**WHAT THE TASK REQUIRES:**
The answer must consist of every line from the entries that holds the word "will".

**AVAILABLE DATA:**
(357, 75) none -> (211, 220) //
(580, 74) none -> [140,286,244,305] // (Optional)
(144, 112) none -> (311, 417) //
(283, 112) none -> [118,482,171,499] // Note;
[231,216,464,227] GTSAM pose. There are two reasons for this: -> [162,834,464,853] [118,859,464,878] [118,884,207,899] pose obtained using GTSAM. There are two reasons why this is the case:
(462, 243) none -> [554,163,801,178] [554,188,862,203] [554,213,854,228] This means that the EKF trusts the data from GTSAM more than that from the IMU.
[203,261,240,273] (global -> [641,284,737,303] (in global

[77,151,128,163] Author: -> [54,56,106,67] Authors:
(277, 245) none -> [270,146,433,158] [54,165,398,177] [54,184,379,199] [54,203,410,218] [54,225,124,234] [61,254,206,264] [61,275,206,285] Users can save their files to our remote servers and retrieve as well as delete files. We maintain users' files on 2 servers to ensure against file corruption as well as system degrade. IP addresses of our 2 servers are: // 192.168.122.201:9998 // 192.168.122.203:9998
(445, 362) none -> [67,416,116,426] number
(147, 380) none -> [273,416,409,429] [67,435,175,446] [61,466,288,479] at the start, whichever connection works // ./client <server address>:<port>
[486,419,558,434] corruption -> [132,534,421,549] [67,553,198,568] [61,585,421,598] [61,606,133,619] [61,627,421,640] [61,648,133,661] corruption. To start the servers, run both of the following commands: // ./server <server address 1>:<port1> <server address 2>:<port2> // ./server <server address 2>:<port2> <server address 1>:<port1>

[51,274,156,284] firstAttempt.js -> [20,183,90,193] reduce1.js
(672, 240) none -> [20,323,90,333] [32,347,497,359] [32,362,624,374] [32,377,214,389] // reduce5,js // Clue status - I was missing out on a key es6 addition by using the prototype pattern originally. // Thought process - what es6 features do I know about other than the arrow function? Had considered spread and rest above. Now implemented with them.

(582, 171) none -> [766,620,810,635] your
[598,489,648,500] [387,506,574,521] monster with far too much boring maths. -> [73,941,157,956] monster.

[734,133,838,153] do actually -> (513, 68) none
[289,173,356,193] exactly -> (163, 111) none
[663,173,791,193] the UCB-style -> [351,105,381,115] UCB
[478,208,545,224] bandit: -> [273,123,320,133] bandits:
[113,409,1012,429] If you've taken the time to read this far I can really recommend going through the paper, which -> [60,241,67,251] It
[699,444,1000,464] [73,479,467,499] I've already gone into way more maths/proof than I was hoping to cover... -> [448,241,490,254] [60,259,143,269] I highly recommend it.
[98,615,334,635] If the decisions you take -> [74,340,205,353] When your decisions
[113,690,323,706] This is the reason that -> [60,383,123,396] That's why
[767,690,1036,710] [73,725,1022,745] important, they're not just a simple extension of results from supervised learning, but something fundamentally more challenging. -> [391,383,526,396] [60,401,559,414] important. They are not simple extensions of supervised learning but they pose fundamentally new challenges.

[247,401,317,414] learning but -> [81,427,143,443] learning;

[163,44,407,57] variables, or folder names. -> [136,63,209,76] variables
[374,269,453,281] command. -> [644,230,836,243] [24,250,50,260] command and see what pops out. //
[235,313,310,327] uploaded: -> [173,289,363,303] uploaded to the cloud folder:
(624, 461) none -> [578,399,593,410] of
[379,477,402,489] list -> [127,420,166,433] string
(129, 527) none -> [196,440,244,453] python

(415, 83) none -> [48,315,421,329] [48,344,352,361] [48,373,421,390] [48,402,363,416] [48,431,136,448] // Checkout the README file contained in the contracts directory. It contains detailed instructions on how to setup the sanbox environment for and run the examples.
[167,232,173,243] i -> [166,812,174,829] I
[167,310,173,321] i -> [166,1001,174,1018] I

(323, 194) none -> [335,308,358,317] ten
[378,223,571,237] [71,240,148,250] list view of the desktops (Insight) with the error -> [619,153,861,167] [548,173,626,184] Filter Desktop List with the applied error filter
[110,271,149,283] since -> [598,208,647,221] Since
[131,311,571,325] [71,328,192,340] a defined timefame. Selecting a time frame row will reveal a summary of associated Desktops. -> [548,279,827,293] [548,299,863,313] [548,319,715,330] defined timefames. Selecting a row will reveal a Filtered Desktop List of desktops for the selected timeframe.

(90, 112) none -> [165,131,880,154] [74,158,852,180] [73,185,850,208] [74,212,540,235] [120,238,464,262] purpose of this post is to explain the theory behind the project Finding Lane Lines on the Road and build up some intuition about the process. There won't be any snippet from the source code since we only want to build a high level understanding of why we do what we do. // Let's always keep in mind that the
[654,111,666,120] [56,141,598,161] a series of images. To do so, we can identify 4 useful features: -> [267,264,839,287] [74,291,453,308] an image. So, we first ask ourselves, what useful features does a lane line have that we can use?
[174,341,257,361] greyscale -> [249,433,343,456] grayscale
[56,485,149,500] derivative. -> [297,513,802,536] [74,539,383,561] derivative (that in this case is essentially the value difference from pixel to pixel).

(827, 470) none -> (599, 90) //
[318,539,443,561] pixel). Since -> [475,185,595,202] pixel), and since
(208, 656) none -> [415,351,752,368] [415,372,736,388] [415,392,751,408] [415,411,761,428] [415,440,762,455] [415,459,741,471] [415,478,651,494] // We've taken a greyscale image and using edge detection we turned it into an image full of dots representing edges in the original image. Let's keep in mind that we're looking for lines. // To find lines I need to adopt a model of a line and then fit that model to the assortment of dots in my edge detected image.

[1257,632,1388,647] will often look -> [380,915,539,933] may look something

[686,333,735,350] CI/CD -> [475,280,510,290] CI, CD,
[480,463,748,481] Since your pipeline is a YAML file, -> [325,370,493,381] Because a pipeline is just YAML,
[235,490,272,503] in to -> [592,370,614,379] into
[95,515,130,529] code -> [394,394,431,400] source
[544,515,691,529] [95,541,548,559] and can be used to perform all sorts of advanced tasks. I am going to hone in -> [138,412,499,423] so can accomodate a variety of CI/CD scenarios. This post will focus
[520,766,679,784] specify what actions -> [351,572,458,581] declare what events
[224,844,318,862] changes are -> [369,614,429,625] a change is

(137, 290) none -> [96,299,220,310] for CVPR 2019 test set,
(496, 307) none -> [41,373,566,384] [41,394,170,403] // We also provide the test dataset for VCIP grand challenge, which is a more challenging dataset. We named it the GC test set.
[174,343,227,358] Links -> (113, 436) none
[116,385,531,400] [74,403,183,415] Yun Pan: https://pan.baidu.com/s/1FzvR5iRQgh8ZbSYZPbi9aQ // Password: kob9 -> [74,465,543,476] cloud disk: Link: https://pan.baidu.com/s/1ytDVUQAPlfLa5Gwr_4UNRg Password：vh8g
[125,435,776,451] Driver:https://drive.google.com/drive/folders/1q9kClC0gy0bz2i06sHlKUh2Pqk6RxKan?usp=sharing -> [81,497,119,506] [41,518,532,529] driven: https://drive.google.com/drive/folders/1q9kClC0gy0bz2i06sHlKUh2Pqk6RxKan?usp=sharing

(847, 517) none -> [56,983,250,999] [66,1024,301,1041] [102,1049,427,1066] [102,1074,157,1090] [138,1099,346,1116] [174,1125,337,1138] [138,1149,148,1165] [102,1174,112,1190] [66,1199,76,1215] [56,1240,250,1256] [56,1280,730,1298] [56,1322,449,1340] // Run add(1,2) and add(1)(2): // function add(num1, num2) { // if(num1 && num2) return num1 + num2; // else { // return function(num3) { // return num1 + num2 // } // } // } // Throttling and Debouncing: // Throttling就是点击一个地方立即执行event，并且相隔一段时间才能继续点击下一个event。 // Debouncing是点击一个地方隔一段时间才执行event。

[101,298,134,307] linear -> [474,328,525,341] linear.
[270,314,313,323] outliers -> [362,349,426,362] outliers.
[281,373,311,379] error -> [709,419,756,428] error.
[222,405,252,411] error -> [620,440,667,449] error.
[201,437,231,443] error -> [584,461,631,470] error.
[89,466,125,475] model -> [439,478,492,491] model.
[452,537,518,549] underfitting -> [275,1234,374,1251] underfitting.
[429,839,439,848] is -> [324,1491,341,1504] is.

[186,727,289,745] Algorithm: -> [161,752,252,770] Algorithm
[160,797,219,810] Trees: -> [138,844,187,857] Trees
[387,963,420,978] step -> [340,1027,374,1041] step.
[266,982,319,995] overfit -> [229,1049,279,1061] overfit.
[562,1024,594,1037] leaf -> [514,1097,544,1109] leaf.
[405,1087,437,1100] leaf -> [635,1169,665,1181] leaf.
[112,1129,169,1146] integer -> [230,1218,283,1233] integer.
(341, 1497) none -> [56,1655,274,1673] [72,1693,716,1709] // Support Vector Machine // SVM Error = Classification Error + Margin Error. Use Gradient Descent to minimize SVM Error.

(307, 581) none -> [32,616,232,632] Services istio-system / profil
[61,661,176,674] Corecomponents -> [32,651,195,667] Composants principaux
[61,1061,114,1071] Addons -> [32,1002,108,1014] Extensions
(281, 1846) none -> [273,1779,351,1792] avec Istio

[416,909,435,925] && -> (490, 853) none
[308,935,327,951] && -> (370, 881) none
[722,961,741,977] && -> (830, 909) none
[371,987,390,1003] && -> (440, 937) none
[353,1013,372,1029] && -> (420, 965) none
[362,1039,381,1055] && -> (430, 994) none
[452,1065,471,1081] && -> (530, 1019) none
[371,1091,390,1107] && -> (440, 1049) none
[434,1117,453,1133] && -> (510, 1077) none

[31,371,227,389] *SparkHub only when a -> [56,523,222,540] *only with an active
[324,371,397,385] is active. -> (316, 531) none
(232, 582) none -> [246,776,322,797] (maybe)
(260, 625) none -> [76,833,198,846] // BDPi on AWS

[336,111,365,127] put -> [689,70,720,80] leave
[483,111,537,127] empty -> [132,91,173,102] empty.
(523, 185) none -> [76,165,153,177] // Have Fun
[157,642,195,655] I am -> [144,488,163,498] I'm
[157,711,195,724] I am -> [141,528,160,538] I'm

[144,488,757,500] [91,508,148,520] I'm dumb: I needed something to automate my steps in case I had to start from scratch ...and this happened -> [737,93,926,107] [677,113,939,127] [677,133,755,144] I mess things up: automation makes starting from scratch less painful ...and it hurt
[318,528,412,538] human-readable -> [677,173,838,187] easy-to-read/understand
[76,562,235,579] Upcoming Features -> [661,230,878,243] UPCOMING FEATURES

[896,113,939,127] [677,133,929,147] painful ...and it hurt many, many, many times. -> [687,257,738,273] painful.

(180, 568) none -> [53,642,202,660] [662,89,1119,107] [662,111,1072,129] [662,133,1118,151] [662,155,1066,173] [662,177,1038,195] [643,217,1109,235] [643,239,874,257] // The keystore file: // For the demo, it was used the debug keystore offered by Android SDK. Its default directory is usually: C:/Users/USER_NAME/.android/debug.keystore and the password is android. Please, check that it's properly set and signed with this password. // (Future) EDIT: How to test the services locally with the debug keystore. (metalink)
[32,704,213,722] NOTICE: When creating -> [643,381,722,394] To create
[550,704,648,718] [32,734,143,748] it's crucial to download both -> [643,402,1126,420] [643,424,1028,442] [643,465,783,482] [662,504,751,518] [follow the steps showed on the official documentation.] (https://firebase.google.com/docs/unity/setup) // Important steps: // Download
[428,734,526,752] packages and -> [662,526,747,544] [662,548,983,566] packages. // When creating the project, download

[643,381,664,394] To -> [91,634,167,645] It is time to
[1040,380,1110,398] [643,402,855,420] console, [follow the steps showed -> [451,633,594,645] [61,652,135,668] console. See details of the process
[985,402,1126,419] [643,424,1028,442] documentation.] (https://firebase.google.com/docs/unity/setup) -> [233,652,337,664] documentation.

**ANSWER TO THE EXERCISE:**
[131,311,571,325] [71,328,192,340] a defined timefame. Selecting a time frame row will reveal a summary of associated Desktops. -> [548,279,827,293] [548,299,863,313] [548,319,715,330] defined timefames. Selecting a row will reveal a Filtered Desktop List of desktops for the selected timeframe.
[1257,632,1388,647] will often look -> [380,915,539,933] may look something
[544,515,691,529] [95,541,548,559] and can be used to perform all sorts of advanced tasks. I am going to hone in -> [138,412,499,423] so can accomodate a variety of CI/CD scenarios. This post will focus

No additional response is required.